The first time I wanted to leave my husband, I cried. I told him how miserable I was, how wrong I felt.

“It’s just… the baby,” he said. “Isn’t it normal to feel like this after a baby? I heard it happens.”

“No… it’s not postpartum depression.” I couldn’t stop sobbing. “I’m sorry. I don’t know how to explain what is wrong with me.”

“So, you want to leave?” he said. “You want a divorce?”

“I can’t do this anymore,” I cried.

“You’re very emotional,” he said. “Don’t make any big decisions until you are calmer, okay? I will call the Rav.”

I huddled on my bed, listening to my husband tell the Rav ‘Postpartum depression’. I wanted to protest that diagnosis but found that I had no strength. ‘Psychiatrist. Pills. Court-ordered treatment.’

When I heard that, I made myself get up. “I’ll be better soon, I think. Maybe it’s just my hormones.”


Another time, I snapped before my friend’s Vort.

“I want a divorce,” I managed to say, firmly.

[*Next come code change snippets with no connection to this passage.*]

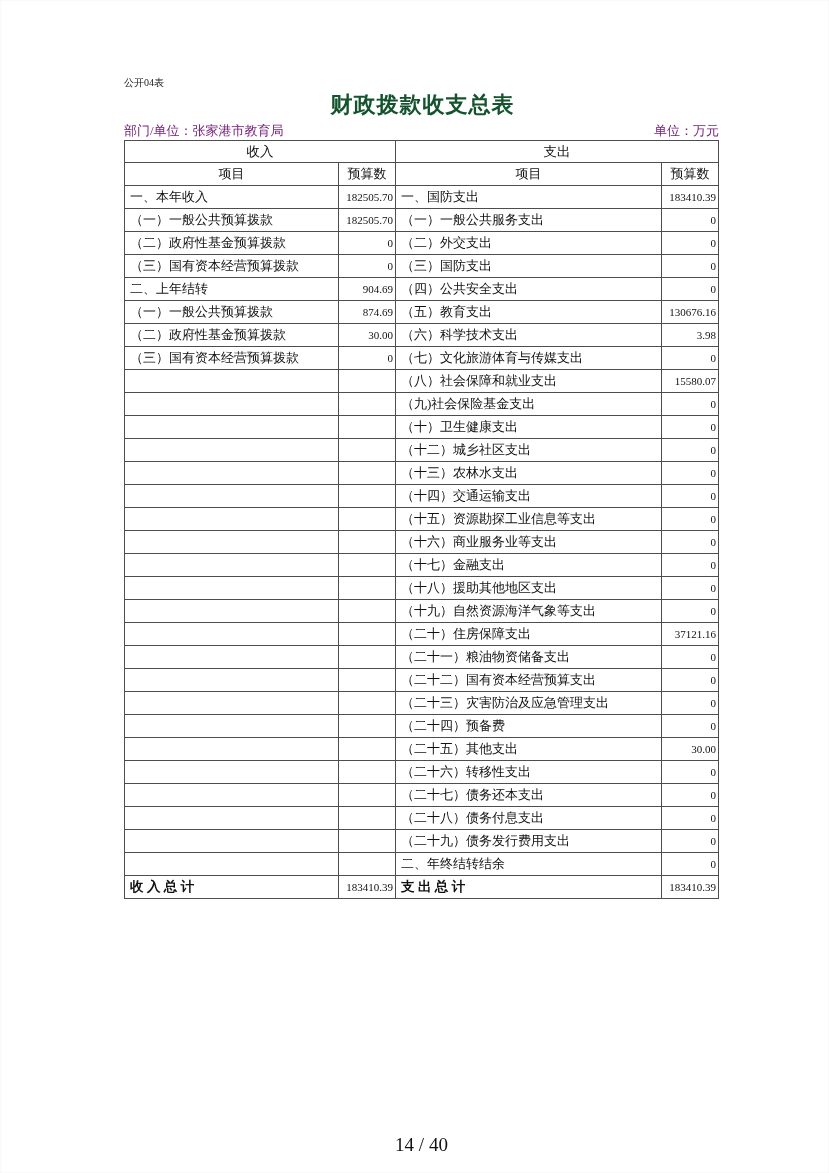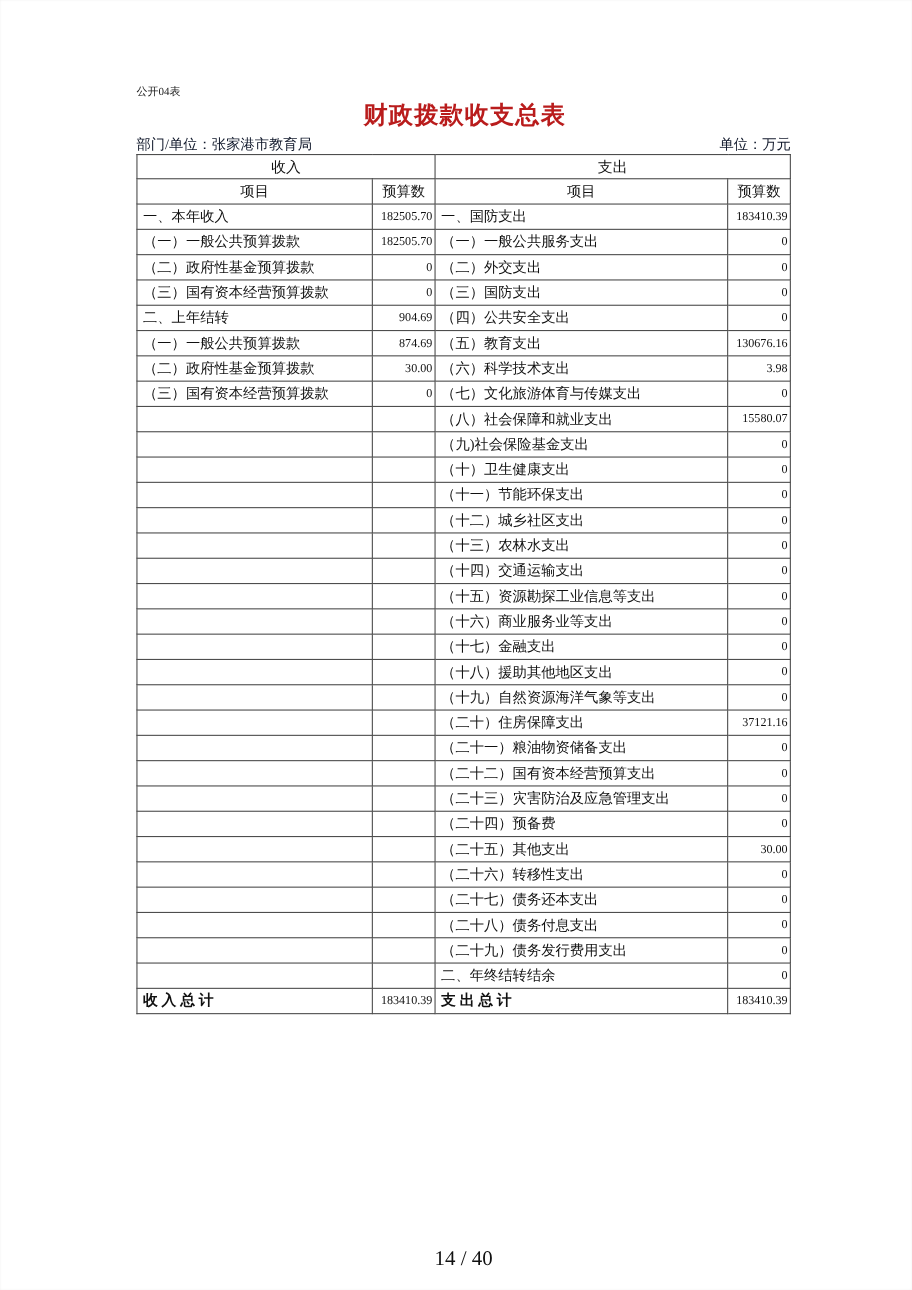--- a/index.html
+++ b/index.html
@@ -23,7 +23,7 @@
     position: absolute; left: 124px; top: 90px; width: 597px;
     text-align: center;
     font-size: 22px; font-weight: bold; letter-spacing: 1px;
-    color: #b91c1c;
+    color: #14532d;
   }
   .meta-row {
     position: absolute; left: 124px; top: 122px; width: 595px;

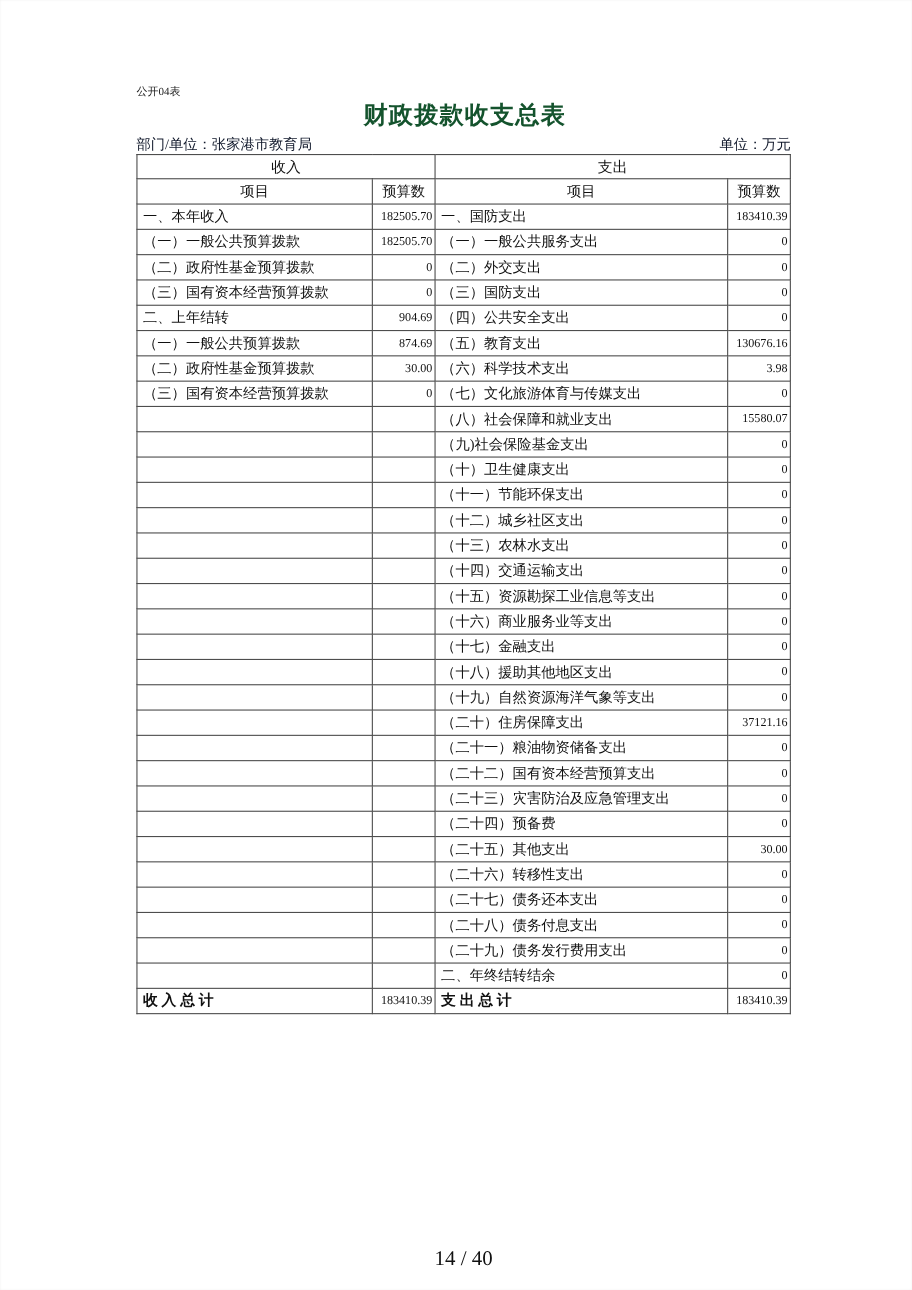--- a/index.html
+++ b/index.html
@@ -28,7 +28,7 @@
   .meta-row {
     position: absolute; left: 124px; top: 122px; width: 595px;
     display: flex; justify-content: space-between; align-items: flex-end;
-    font-size: 13px; color: #0f172a;
+    font-size: 13px; color: #701a75;
   }
   table.budget-table {
     position: absolute; left: 124px; top: 140px; width: 594px;

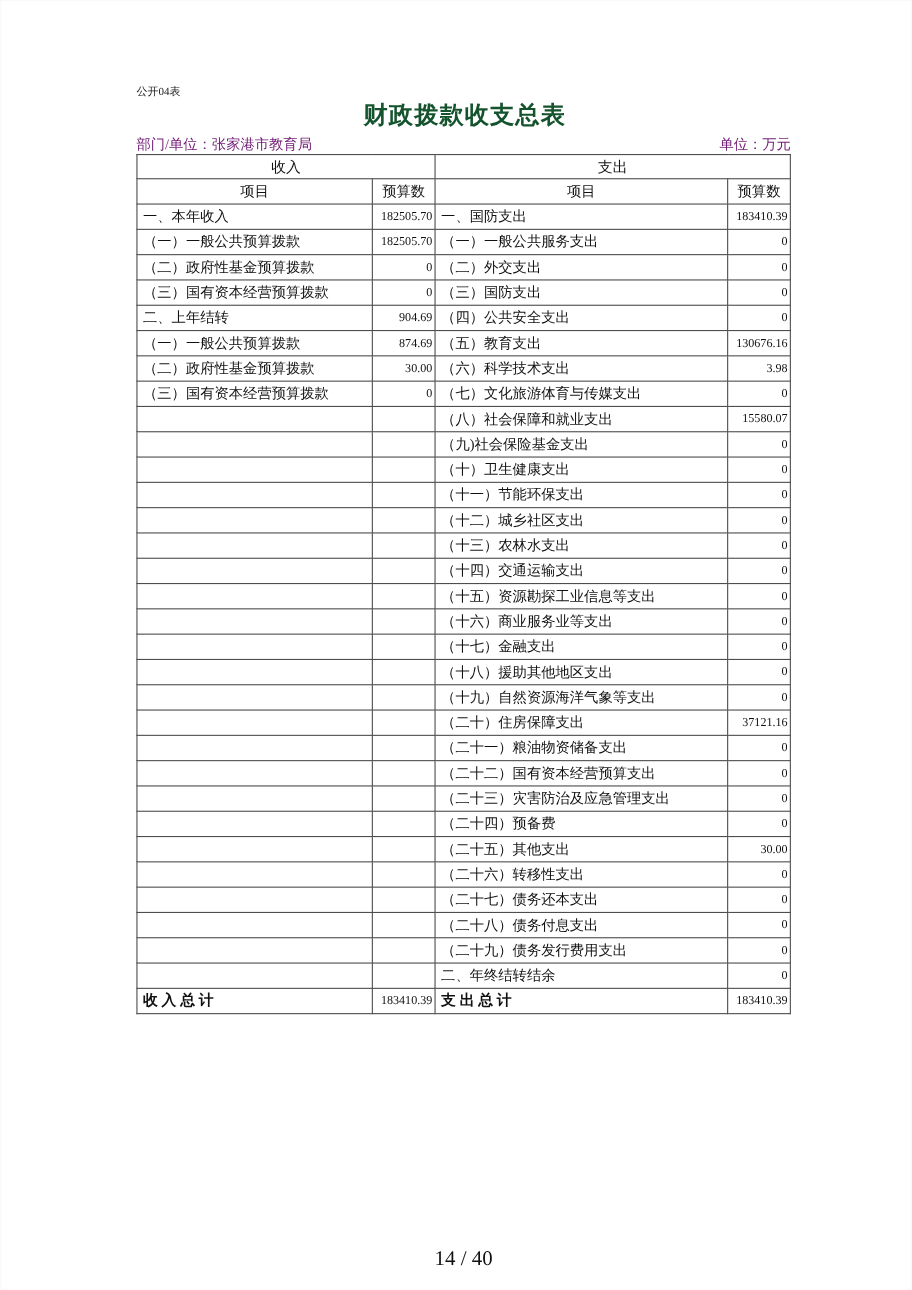--- a/index.html
+++ b/index.html
@@ -156,12 +156,6 @@
         <tr>
           <td class="item"></td>
           <td class="num"></td>
-          <td class="item">（十一）节能环保支出</td>
-          <td class="num">0</td>
-        </tr>
-        <tr>
-          <td class="item"></td>
-          <td class="num"></td>
           <td class="item">（十二）城乡社区支出</td>
           <td class="num">0</td>
         </tr>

My husband’s face changed. “Don’t do this again. Not now. Everything was going so well!”

But it wasn’t.

“I’ll join you at your therapist tomorrow. I’ll come every time from now on. I’ll do anything. Just tell me what you want,” my husband said.

I just shook my head.

I couldn’t verbalize what I wanted.

I want to feel safe,” my gut whispered, but my husband was so much louder, and certainly clearer, than my intuition.

I found myself with my baby in my arms, staring mindlessly at my clothes, feeling paralyzed.

This time I am not coming back.

So, what should I wear to the Vort?

Impending doom. Can’t smile. Maybe I am having a stroke, I thought.


My husband showered first, and then I showered- in freezing water. “Sorry!” he yelled through the door after I yelped. “I forgot to warn you. I’ll check the boiler when we get home. Hopefully it’s an easy fix.”

I couldn’t find my phone. “It was right here,” I insisted.

“Sometimes you drop it in the kitchen drawer,” my husband said. “You’ll use mine.”

I couldn’t dial down the distress. The phone seemed crucial, somehow. I know where I left it. Eventually, I did find it in the kitchen drawer.

My husband waited for me in the car, leaving me to steel myself, get the baby, stroller, and the bag, and cart them down two flights of stairs, alone.

I don’t remember much of the Vort.


THIS TIME, when the walls started closing in, and all my alarm bells were ringing, loudly and incessantly: Not Safe Here; I decided not to tell my husband.

I didn’t want to call my Kallah teacher. Again.

What would I even say? I have a bad feeling. Again? I couldn’t find my phone. My shower was cold.

“Life is full of frustrations,” she’d say. “What does your therapist think?”

Or, maybe, this time she’d say something else?

I should call her, I realized, before I think it over too much and get cold feet. I had to call someone.

When I dialed, I felt some of the heaviness lift.

Maybe she’d help me make sense of my situation.